For the essays in Planes Flying over a Monster (Catapult, Aug.), Daniel Saldaña París travels from Montreal to Mexico City to explore how place shapes the self.

How did you approach these essays stylistically?

When I write fiction, I tend to concentrate more on form and structure, while in poetry, I’m fixated on getting the right words, the right order, and the sound of the text aligned with the meaning. But for these essays, I decided to try to be as direct and transparent as possible. So, I forgot a little about structure and language to convey the intensity of the emotional experiences.

What are some of the challenges of writing about yourself?

It’s tricky because I want to share personal things, but I also want people to connect with what I write. And so there’s a way in which you’re writing about yourself, but you’re also writing against yourself writing. It’s not about my personal life experiences as much as how I analyze those experiences. I try to keep a sense of humor and see my own life with some kind of levity that allows the reader to enter the text and view it from a different angle.

Can you talk about the book’s preoccupation with cities?

For me, cities are structured like texts. You have all of these layers, and you can read and experience them like walking through a book. There’s a superficial level, the main touristy streets, and then you go deeper and explore the underlying meanings, the smaller side streets and the far-off neighborhoods. This multilayered aspect of the city—it’s very, very stimulating. It’s also distracting, and it can be destructive. But that’s part of the appeal as well. It can completely derail your life. That intensity and stimulus is just impossible to fight.

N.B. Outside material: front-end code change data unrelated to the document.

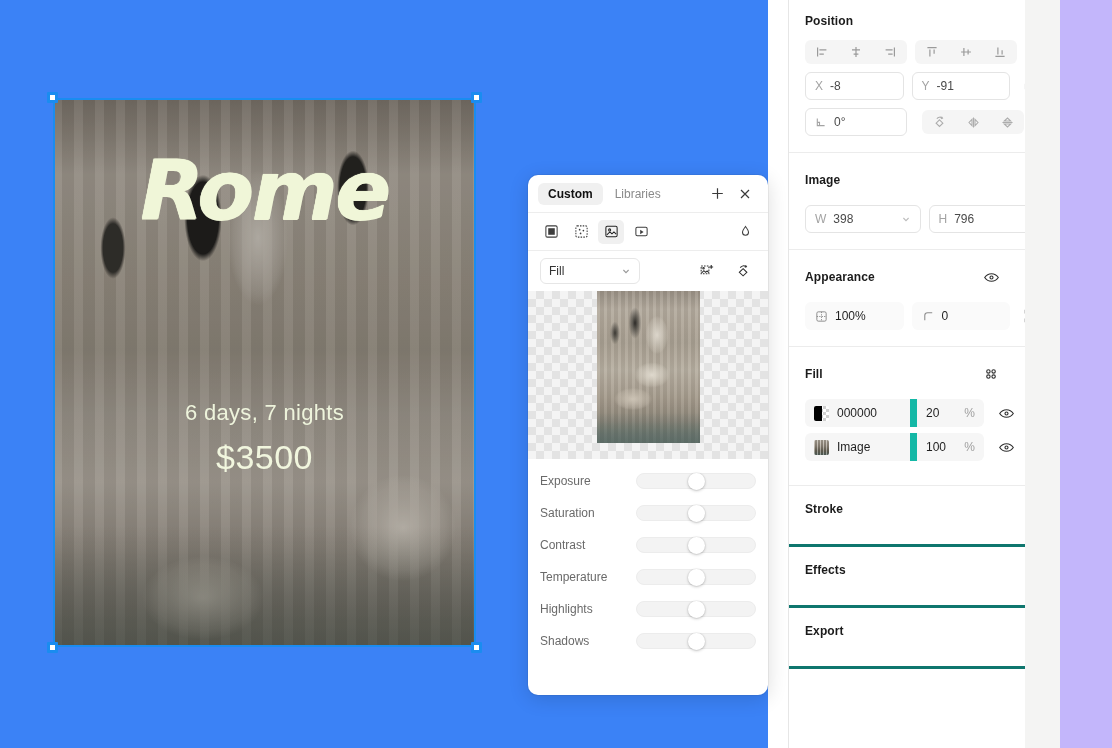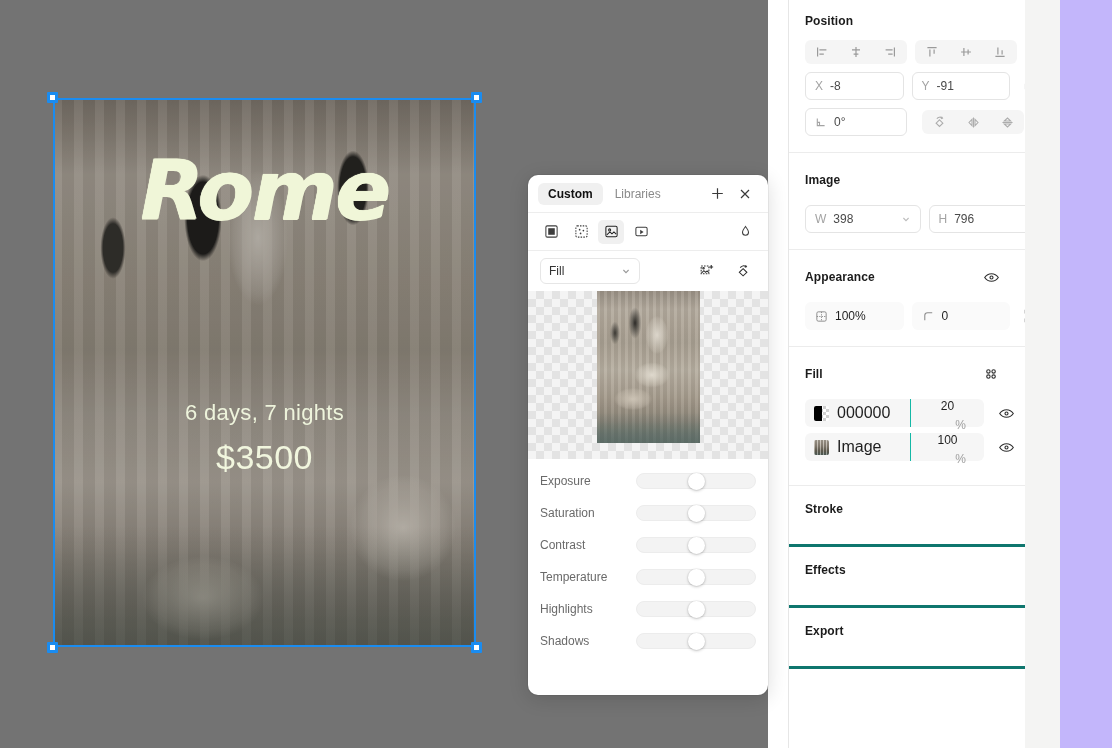--- a/index.html
+++ b/index.html
@@ -8,21 +8,21 @@
     width: 1112px; height: 748px;
     overflow: hidden;
     font-family: "Liberation Sans", sans-serif;
     background: #ffffff;
   }
   #app { position: relative; width: 1112px; height: 748px; background: #ffffff; }
 
   
   #canvas-area {
     position: absolute; left: 0; top: 0; width: 768px; height: 748px;
-    background: #737373; overflow: hidden;
+    background: #3b82f6; overflow: hidden;
   }
   #artboard {
     position: absolute; left: 53px; top: 98px; width: 423px; height: 549px;
     overflow: hidden;
     background: #a79c90;
   }
   
   #artboard .photo {
     position: absolute; inset: 0;
     background:
@@ -147,27 +147,26 @@
     height: 28px; margin-bottom: 6px;
   }
   .fill-main {
     display: flex; align-items: center; gap: 8px;
     background: #f6f6f6; border-radius: 6px 0 0 6px;
     height: 28px; padding: 0 9px; flex: 1; min-width: 0;
   }
   .fill-op {
     display: flex; align-items: center; gap: 5px;
     background: #f6f6f6; border-radius: 0 6px 6px 0;
-    height: 28px; padding: 0 18px; width: 74px;
-    border-left: 1px solid #14b8a6;
-    flex-direction: column;
+    height: 28px; padding: 0 9px; width: 74px;
+    border-left: 7px solid #14b8a6;
   }
   .fill-op .num { color: #1f1f1f; font-size: 12px; }
   .fill-op .pct { color: #a0a0a0; font-size: 12px; margin-left: auto; }
-  .fill-name { color: #1f1f1f; font-size: 16px; white-space: nowrap; overflow: hidden; }
+  .fill-name { color: #1f1f1f; font-size: 12px; white-space: nowrap; overflow: hidden; }
   .fill-actions { display: flex; align-items: center; gap: 13px; padding-left: 13px; }
   .swatch-chk {
     width: 15px; height: 15px; border-radius: 2px; flex: none;
     background-image:
       linear-gradient(45deg, #d0d0d0 25%, transparent 25%, transparent 75%, #d0d0d0 75%),
       linear-gradient(45deg, #d0d0d0 25%, transparent 25%, transparent 75%, #d0d0d0 75%);
     background-size: 6px 6px; background-position: 0 0, 3px 3px; background-color: #fff;
     position: relative; overflow: hidden;
   }
   .swatch-chk .half { position: absolute; left: 0; top: 0; bottom: 0; width: 50%; background: #000; }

Your essays are marked by a sense of discovery and disillusionment. How do you navigate between the two in your work?

There’s a phrase by Marxist writer Antoni Gramsci about maintaining a pessimism of the intellect and an optimism of the will. I’m a very optimistic person, in the sense that I am willing to feel this anticipation, when I discover something, a new city, a new author, a new language, a new person. But then you have to maintain a certain level of pessimism of the intellect, to distrust some of the ease and naivete of the first encounter, and I think that happens in the book a lot with cities and characters. I think humor comes from the contrast between the two. There’s something very comedic about mixing discovery and disillusionment—working between these two realms, the possibilities of a new place, and then the falling out of grace with that place.